Action item:
Give back exactly the lines of the entries below from the line with "2025 1613 Lihat" to the line with "2023 1477 Lihat", inclusive, and only those.

Records for the exercise:

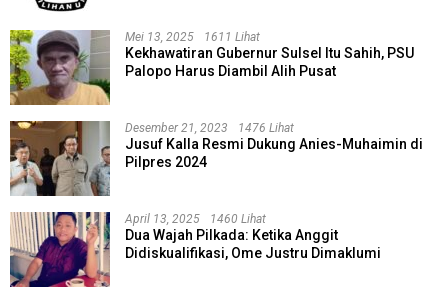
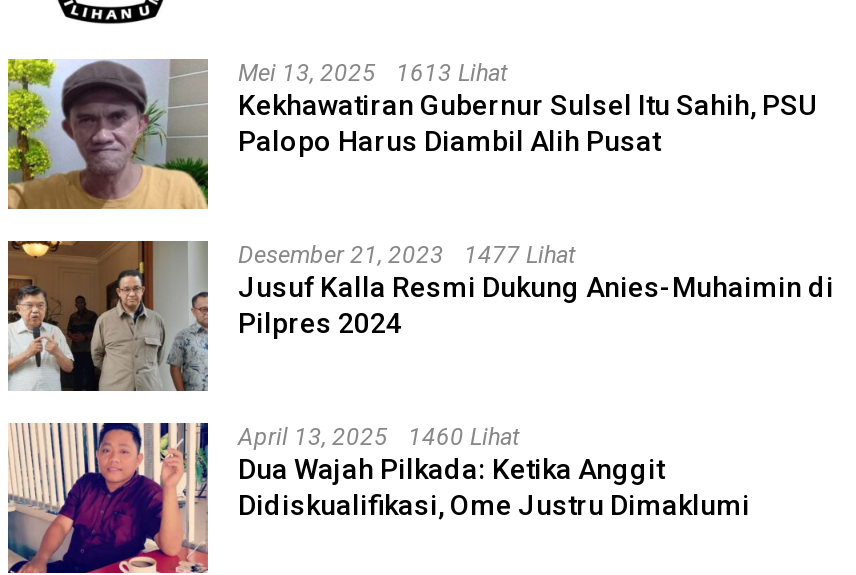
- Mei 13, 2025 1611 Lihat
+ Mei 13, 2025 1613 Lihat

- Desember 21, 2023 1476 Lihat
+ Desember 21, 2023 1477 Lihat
* * *
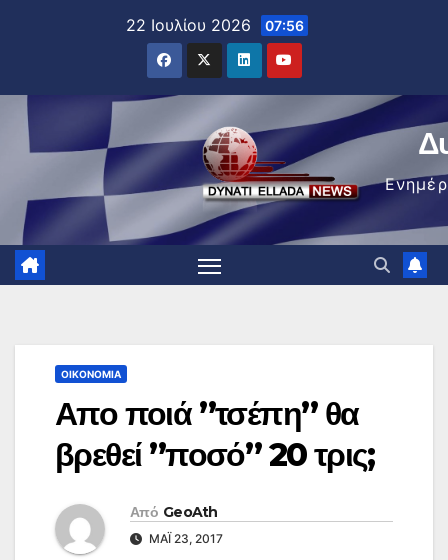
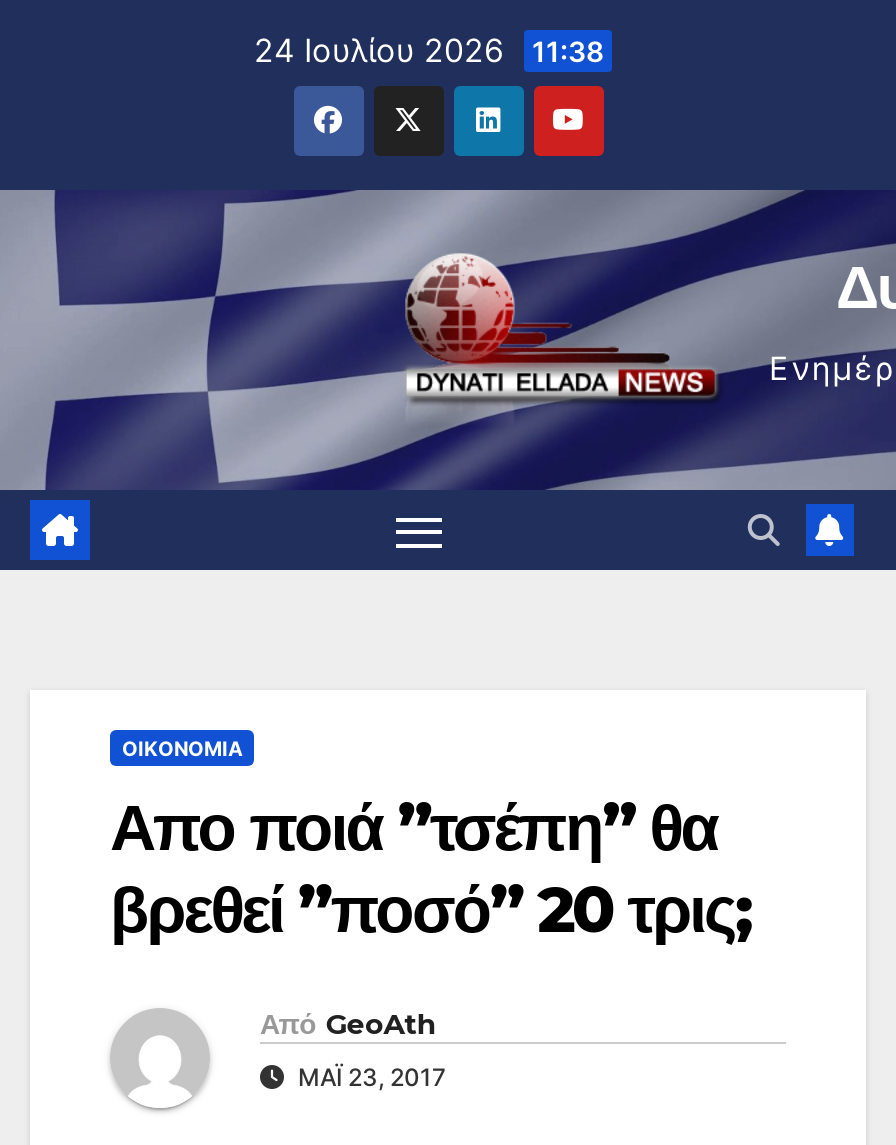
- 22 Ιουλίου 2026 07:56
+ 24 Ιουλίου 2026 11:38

Problem solution:
+ Mei 13, 2025 1613 Lihat

- Desember 21, 2023 1476 Lihat
+ Desember 21, 2023 1477 Lihat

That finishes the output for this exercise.